Taxonomy of statistics

Overview of statistical methods

Before we delve into common statistical tests, let’s first take a quick walk through the analyses we will cover in this class. As we do this, we will try to put these analysis into a framework - a field guide of sorts – that will help us to make sense of these methods and when to use them.

And before we do that, let’s briefly talk about parametric vs nonparametric statistical tests…

Aside: parametric vs nonparametric

As we saw in the last lecture, Parameters are the arguments used to describe probability distributions - they describe the exact shape and location of the distribution. Different probability distributions are associated with different parameters. For example, the normal distribution is described by 2 parameters: mean and standard deviation. The Poisson distribution has only one parameter (the Poisson mean, also known as Lambda). The binomial distribution is described by 2 parameters: size (number of trials) and prob (success probability for each trial).

Parametric statistics

In parametric statistics, our statistical tests relate directly to the parameters of well-defined probability distributions (e.g., the mean of a normal distribution). That is, we assume a priori that our population follows a certain well-defined distribution (e.g., a normal distribution) and we make hypothesis about one or more of these parameters (often the mean of a normal distribution).

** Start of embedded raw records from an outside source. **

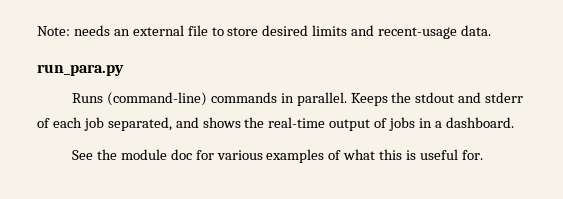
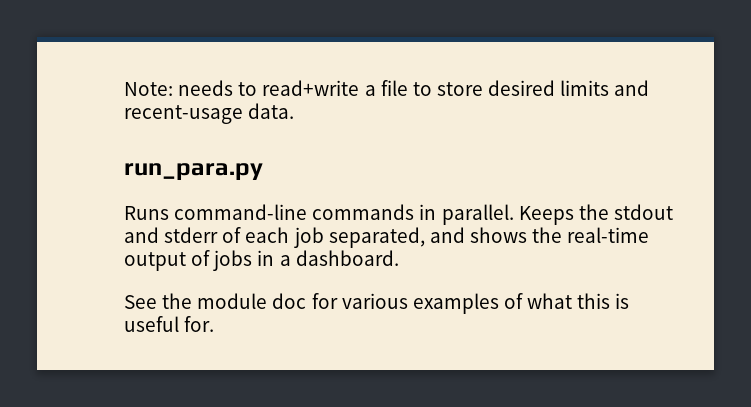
[113,25,184,36] an external -> [238,80,376,96] to read+write a
[106,92,207,106] (command-line) -> [174,204,308,220] command-line

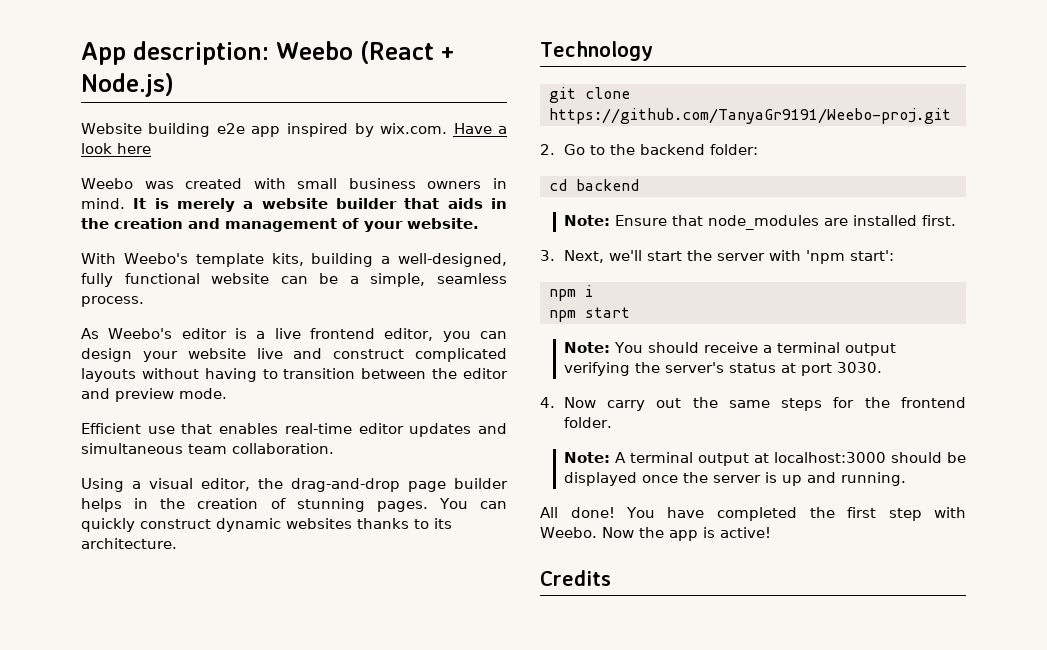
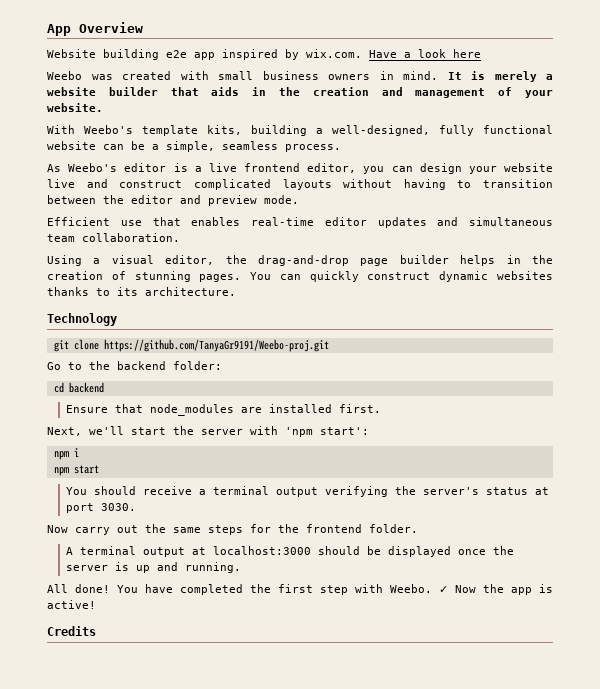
[133,41,454,65] [81,73,174,97] description: Weebo (React + Node.js) -> [79,22,143,33] Overview
[540,144,555,155] 2. -> (329, 345) none
[563,215,610,226] Note: -> (104, 387) none
[540,250,555,261] 3. -> (381, 408) none
[563,342,610,353] Note: -> (99, 469) none
[540,397,555,408] 4. -> (136, 507) none
[563,452,610,463] Note: -> (418, 528) none
(597, 532) none -> [439,586,448,593] ✓

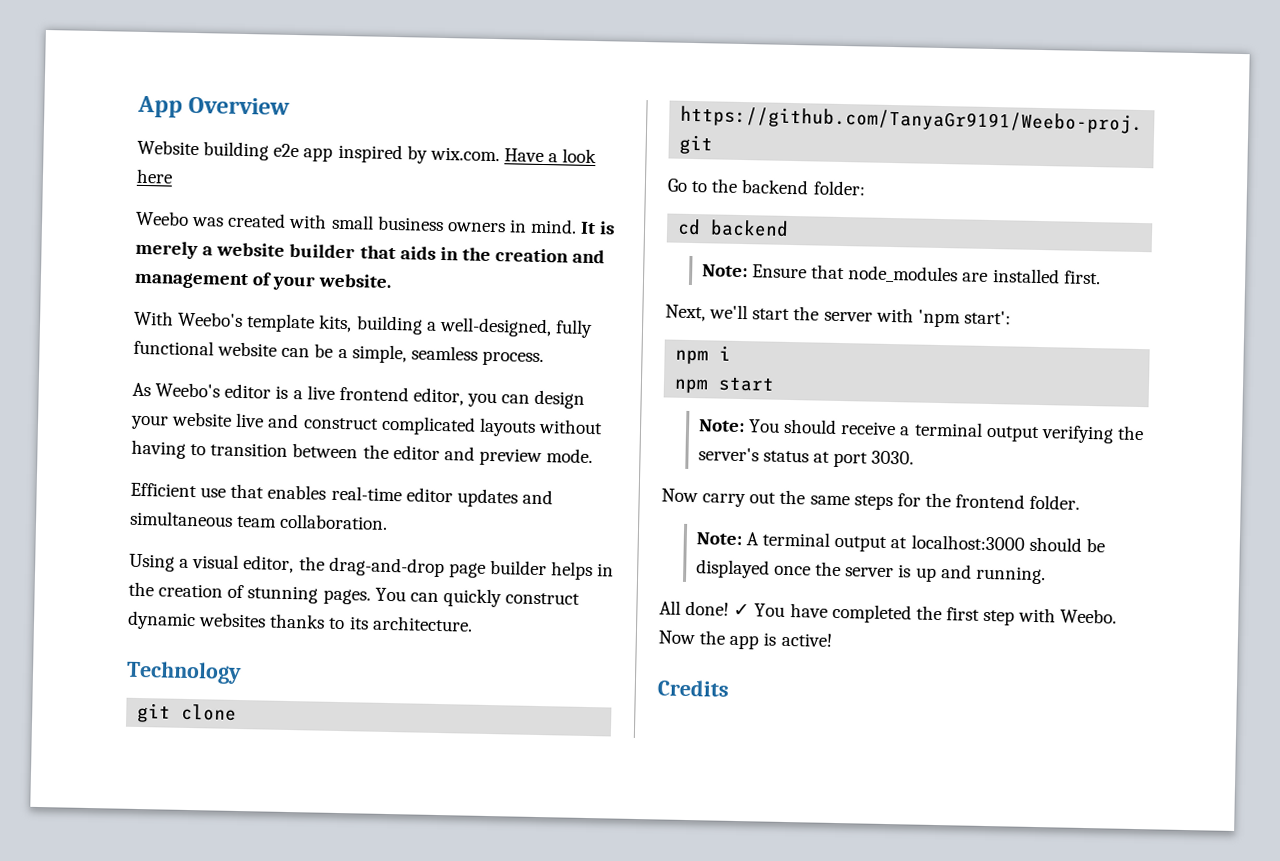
(104, 387) none -> [701,264,748,278] Note:
(99, 469) none -> [697,419,745,433] Note:
(418, 528) none -> [695,532,742,546] Note:
(110, 588) none -> [733,603,751,617] ✓
[439,586,448,593] ✓ -> (1118, 616) none

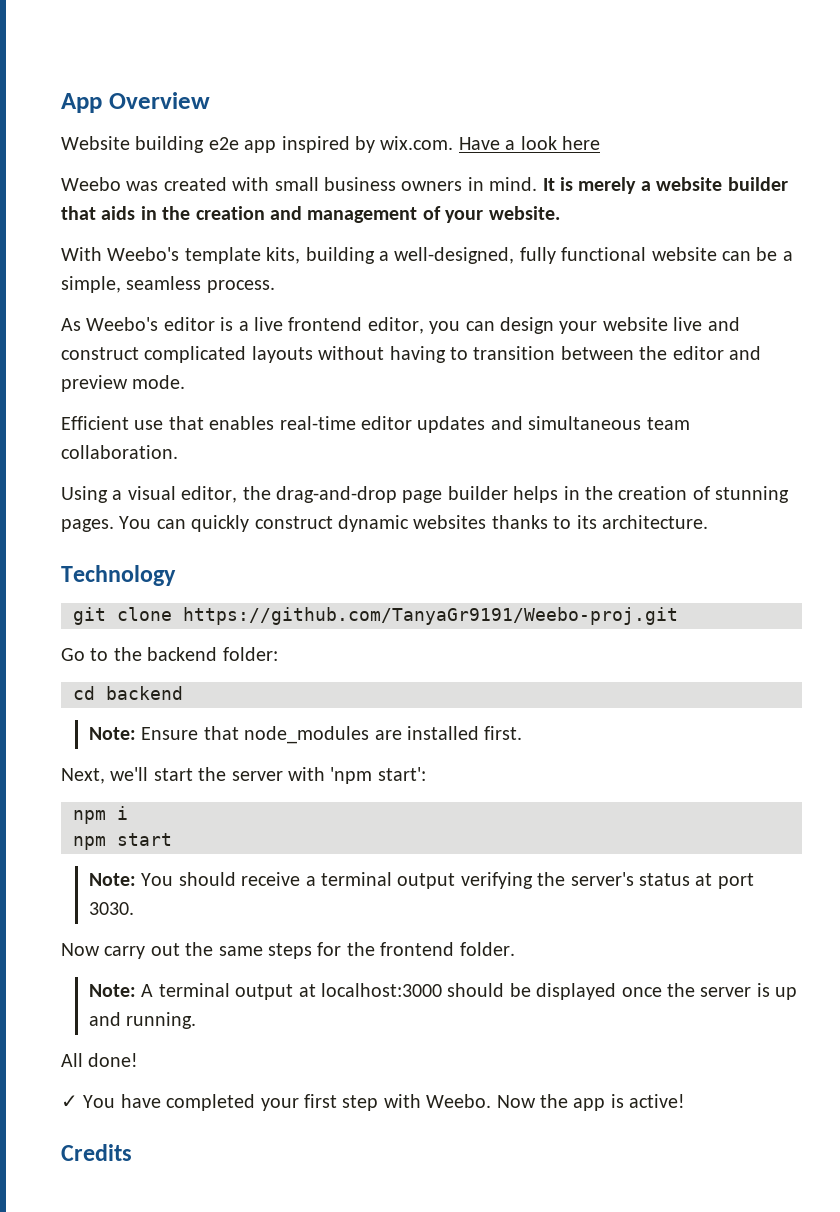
(730, 608) none -> (139, 1060) //
[915,605,942,621] the -> [260,1098,299,1111] your

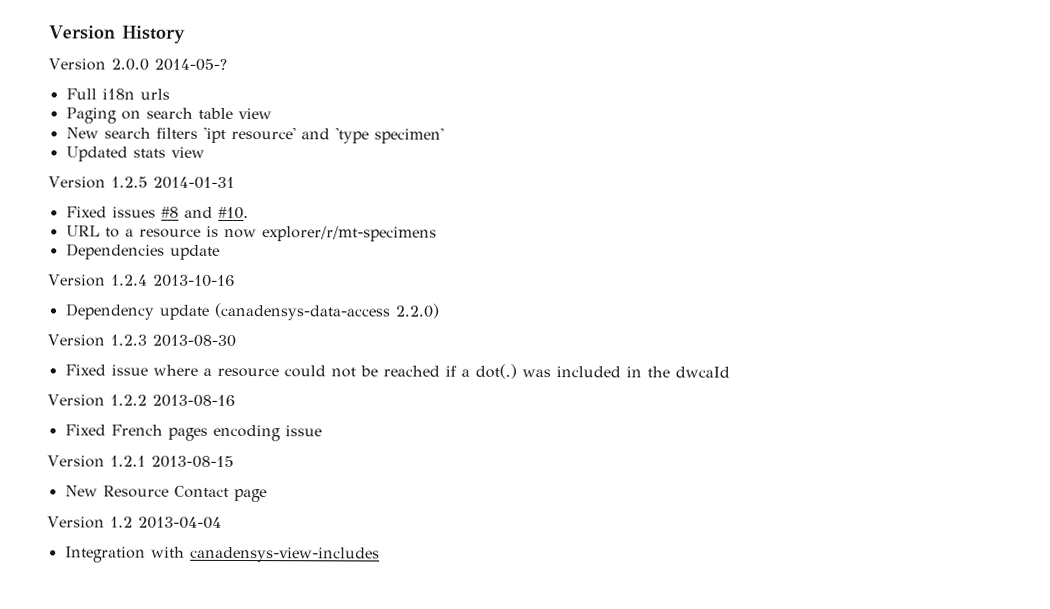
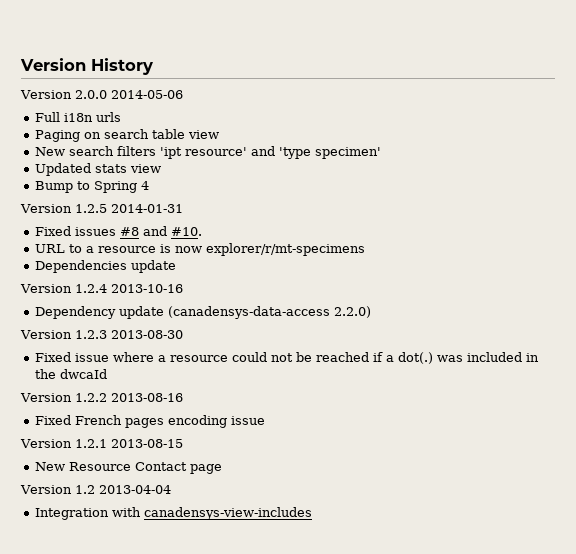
[153,58,227,71] 2014-05-? -> [110,90,183,99] 2014-05-06
(205, 152) none -> [34,181,149,193] // Bump to Spring 4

Because of the Central Limit Theorem (CLT), we have good reason (in many cases) to assume that our sampling distribution should follow a particular distribution (e.g., z, t, Chi-squared) even if the underlying data don’t perfectly match the underlying assumptions of the analysis. However, this is not always a fair assumption – sometimes the assumptions of parametric tests are clearly violated!!

We are fortunate that statisticians have developed a number of tests that do not depend on our data or data summaries following any defined probability distribution. These methods are the so-called distribution-free statistical tests, which are often referred to as non-parametric tests.

Nonparametric statistics

Unlike parametric statistics, nonparametric statistics do not require us to make strong assumptions, such as that the underlying statistical population follows a normal error distribution (like in a t-test or linear regression). Using these methods, we can still test similar (but not identical) hypotheses even if our data do not meet standard parametric assumptions

Confusingly, we often use the term “nonparametric” to refer to two different classes of statistical models:
1. Statistical tests that do not require any assumptions about the distribution of data or residuals. These methods are also known as distribution-free tests.
2. Statistical models that do not require assumptions about the shape of the relationship between two or more variables. These methods include generalized additive models, spline regressions, gaussian processes, and many methods collectively known as machine learning (e.g., random forest). These methods are often referred to as nonparametric regression.

Independence of data

It is important to note that most classical parametric and nonparametric statistics all make one very important assumption – that observations are independent! Violation of this assumption are often called pseudoreplication and can wreak havoc with our type I error rates!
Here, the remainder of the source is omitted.